(Entries taken from a collection)
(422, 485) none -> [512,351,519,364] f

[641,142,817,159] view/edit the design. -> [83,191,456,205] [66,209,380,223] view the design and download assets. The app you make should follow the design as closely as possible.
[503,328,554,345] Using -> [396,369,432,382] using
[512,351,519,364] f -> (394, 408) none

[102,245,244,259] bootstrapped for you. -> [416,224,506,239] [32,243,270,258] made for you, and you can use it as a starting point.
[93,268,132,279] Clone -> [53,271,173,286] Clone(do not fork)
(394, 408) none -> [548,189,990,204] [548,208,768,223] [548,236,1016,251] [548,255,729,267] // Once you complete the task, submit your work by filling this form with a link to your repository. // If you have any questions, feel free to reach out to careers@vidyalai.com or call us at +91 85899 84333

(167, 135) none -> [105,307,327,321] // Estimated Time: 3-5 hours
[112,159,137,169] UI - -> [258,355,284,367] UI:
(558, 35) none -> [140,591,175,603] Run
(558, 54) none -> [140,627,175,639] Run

--

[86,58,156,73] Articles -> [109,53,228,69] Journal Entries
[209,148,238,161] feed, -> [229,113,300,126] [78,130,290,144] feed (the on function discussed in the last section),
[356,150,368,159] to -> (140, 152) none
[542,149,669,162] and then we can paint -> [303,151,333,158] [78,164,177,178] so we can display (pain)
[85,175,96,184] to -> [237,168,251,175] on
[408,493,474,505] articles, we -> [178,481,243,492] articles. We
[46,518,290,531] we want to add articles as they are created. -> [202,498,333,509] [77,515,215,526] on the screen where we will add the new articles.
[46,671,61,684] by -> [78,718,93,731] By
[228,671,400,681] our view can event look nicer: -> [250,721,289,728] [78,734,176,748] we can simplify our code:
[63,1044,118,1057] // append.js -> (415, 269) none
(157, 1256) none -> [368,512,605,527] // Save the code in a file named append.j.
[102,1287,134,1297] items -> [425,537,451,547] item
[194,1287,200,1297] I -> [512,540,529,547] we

§ **What you will do**
Could you write out, exactly as they stand, only the lines above that begin at the line with "[408,493,474,505] articles, we" and stop after the line with "[194,1287,200,1297] I -> [512,540,529,547] we"?

§ **Reply to the exercise**
[408,493,474,505] articles, we -> [178,481,243,492] articles. We
[46,518,290,531] we want to add articles as they are created. -> [202,498,333,509] [77,515,215,526] on the screen where we will add the new articles.
[46,671,61,684] by -> [78,718,93,731] By
[228,671,400,681] our view can event look nicer: -> [250,721,289,728] [78,734,176,748] we can simplify our code:
[63,1044,118,1057] // append.js -> (415, 269) none
(157, 1256) none -> [368,512,605,527] // Save the code in a file named append.j.
[102,1287,134,1297] items -> [425,537,451,547] item
[194,1287,200,1297] I -> [512,540,529,547] we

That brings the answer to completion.